Individuals who are identified as at high risk of hereditary forms of gastric cancer either through their family history or as a result of mutation testing need to make decisions about managing their cancer risks, whether to undergo PTG or surveillance. This study suggests that risk management decisions are affected by a number of differing and potentially competing factors: receiving a positive mutation test result or positive biopsy result, perceptions of cancer burden, subjective risk perceptions, experiences and perceptions of the different risk management options and individuals’ stage in the life course. In order for healthcare professionals to support individuals in making these decisions, they need to be aware of the clinical, emotional, and social factors that influence cancer risk-management decisions.

Acknowledgements

This work was funded by a grant from the Sir Halley Stewart Trust to NH, JL, CC and RF; we gratefully acknowledge this support.
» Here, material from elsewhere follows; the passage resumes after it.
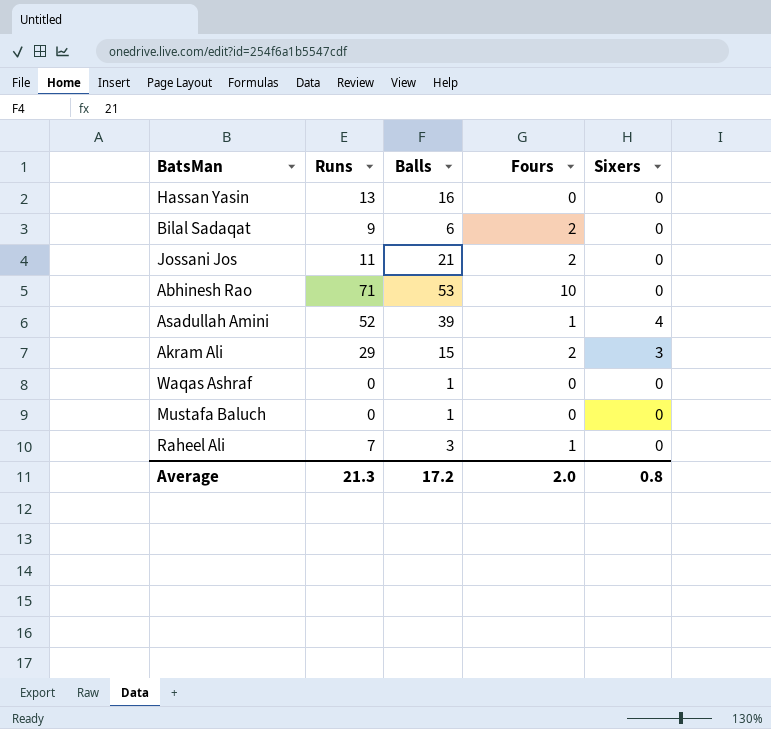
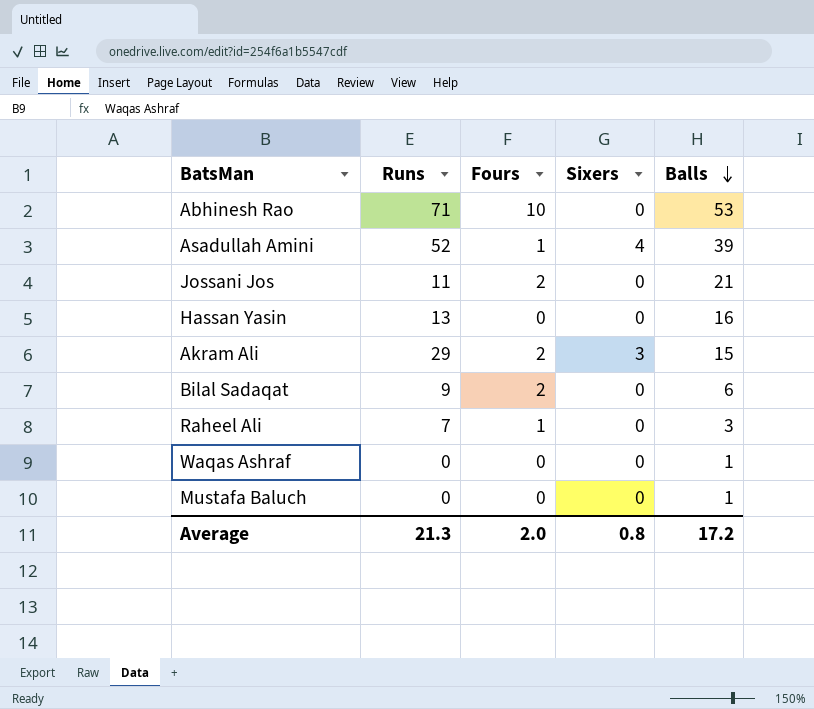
row order: none -> Balls descending
column Balls | position: 3 -> 5

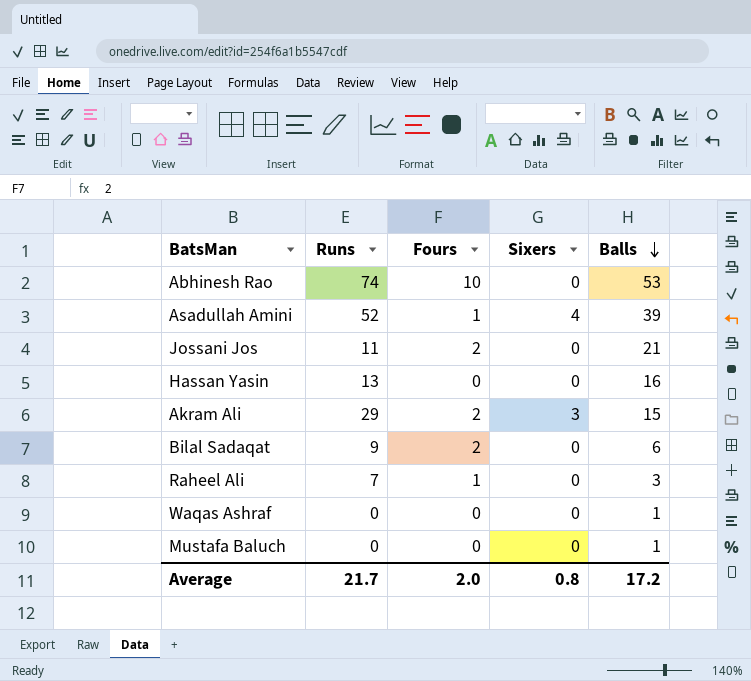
Abhinesh Rao | Runs: 71 -> 74
Average | Runs: 21.3 -> 21.7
The Familial Gastric Cancer Study is funded by infrastructure grants to the Cambridge NIHR Biomedical Research Centre and the Cancer Research UK funded ECMC at the University of Cambridge. The views and opinions expressed therein are those of the authors and do not necessarily reflect those of the National Institute for Health Research, the NHS or the Department of Health. NH would also like to acknowledge the support of the Fondation Brocher, Geneva, Switzerland, who hosted her while she wrote this paper. She would also like to thank the Brocher staff and other Brocher residents who made her time there so pleasant and productive. The authors would like to thank all of the individuals who so kindly participated in this research.

Footnotes

Conflict of Interest

NH, SB, JL,SR, RHH, RCF and CC declare they have no conflict of interest.

Ethics

Ethical approval for this study was given by Cambridge East Research Ethics Committee 14/03/2012 (Ref: 12/EE/0066). Informed consent was obtained from all individual participants included in the study. The participants have been anonymised and allocated pseudonyms in this report.